**EXERCISE GOAL:**
Give the lines below again exactly, starting with the line that holds "Algebra | subject: math -> Science" and going on through the line that holds "VS005 | Route: LHR-MIA -> LAX-LHR".

Segment Open

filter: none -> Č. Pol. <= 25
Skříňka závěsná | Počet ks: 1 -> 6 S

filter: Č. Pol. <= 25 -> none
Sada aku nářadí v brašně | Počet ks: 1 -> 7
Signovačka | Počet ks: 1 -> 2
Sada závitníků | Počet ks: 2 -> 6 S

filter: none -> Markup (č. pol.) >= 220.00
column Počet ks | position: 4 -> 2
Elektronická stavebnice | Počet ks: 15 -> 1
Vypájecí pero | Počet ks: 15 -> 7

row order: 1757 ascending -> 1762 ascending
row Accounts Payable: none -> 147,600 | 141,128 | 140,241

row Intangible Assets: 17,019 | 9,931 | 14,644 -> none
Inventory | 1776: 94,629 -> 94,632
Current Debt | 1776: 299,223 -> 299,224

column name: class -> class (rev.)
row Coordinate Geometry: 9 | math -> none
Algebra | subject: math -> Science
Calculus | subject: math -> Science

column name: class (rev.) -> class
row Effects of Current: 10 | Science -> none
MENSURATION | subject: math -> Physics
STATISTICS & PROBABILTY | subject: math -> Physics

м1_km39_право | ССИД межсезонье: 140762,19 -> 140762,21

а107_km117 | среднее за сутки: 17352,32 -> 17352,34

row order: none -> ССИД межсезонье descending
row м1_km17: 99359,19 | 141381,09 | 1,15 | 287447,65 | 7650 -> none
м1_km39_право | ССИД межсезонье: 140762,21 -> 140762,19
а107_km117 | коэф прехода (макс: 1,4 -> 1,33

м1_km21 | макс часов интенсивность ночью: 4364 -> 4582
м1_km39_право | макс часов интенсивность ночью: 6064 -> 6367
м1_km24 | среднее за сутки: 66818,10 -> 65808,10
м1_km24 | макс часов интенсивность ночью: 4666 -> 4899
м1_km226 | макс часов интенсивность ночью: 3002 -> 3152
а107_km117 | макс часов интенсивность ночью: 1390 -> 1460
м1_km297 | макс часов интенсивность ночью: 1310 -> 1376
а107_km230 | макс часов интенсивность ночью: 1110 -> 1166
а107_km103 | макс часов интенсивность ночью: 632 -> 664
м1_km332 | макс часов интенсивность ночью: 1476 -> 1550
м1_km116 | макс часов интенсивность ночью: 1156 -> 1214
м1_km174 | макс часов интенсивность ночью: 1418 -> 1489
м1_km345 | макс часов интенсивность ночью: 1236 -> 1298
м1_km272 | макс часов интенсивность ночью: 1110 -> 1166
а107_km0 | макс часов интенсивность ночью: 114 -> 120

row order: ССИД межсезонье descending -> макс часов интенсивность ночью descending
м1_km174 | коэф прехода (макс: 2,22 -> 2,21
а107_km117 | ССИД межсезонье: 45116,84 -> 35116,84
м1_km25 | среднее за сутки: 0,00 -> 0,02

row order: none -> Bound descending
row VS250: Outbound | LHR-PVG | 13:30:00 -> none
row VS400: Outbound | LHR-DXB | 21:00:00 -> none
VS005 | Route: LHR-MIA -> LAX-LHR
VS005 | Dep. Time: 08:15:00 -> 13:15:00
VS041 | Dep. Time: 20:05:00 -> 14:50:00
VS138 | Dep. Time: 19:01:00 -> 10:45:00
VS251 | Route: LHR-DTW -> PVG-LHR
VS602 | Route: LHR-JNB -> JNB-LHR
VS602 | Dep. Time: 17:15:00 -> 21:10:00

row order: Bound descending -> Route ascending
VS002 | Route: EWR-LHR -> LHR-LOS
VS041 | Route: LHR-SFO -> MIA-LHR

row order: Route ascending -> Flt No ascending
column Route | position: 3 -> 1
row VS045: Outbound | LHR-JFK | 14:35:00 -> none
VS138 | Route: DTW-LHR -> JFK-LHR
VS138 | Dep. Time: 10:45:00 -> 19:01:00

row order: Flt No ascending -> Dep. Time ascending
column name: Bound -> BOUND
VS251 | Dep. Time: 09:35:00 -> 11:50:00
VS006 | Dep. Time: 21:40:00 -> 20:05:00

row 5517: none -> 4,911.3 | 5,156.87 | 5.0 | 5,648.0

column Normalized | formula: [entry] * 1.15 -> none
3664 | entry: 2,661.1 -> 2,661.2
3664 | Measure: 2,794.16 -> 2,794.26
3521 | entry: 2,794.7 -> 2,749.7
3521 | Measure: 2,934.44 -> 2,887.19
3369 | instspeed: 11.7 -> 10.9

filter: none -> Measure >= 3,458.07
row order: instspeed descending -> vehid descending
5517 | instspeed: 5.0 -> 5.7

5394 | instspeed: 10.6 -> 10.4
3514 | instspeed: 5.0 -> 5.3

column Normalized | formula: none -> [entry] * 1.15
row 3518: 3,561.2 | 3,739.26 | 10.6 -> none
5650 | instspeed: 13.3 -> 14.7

Segment Closed

**THE ANSWER:**
Algebra | subject: math -> Science
Calculus | subject: math -> Science

column name: class (rev.) -> class
row Effects of Current: 10 | Science -> none
MENSURATION | subject: math -> Physics
STATISTICS & PROBABILTY | subject: math -> Physics

м1_km39_право | ССИД межсезонье: 140762,19 -> 140762,21

а107_km117 | среднее за сутки: 17352,32 -> 17352,34

row order: none -> ССИД межсезонье descending
row м1_km17: 99359,19 | 141381,09 | 1,15 | 287447,65 | 7650 -> none
м1_km39_право | ССИД межсезонье: 140762,21 -> 140762,19
а107_km117 | коэф прехода (макс: 1,4 -> 1,33

м1_km21 | макс часов интенсивность ночью: 4364 -> 4582
м1_km39_право | макс часов интенсивность ночью: 6064 -> 6367
м1_km24 | среднее за сутки: 66818,10 -> 65808,10
м1_km24 | макс часов интенсивность ночью: 4666 -> 4899
м1_km226 | макс часов интенсивность ночью: 3002 -> 3152
а107_km117 | макс часов интенсивность ночью: 1390 -> 1460
м1_km297 | макс часов интенсивность ночью: 1310 -> 1376
а107_km230 | макс часов интенсивность ночью: 1110 -> 1166
а107_km103 | макс часов интенсивность ночью: 632 -> 664
м1_km332 | макс часов интенсивность ночью: 1476 -> 1550
м1_km116 | макс часов интенсивность ночью: 1156 -> 1214
м1_km174 | макс часов интенсивность ночью: 1418 -> 1489
м1_km345 | макс часов интенсивность ночью: 1236 -> 1298
м1_km272 | макс часов интенсивность ночью: 1110 -> 1166
а107_km0 | макс часов интенсивность ночью: 114 -> 120

row order: ССИД межсезонье descending -> макс часов интенсивность ночью descending
м1_km174 | коэф прехода (макс: 2,22 -> 2,21
а107_km117 | ССИД межсезонье: 45116,84 -> 35116,84
м1_km25 | среднее за сутки: 0,00 -> 0,02

row order: none -> Bound descending
row VS250: Outbound | LHR-PVG | 13:30:00 -> none
row VS400: Outbound | LHR-DXB | 21:00:00 -> none
VS005 | Route: LHR-MIA -> LAX-LHR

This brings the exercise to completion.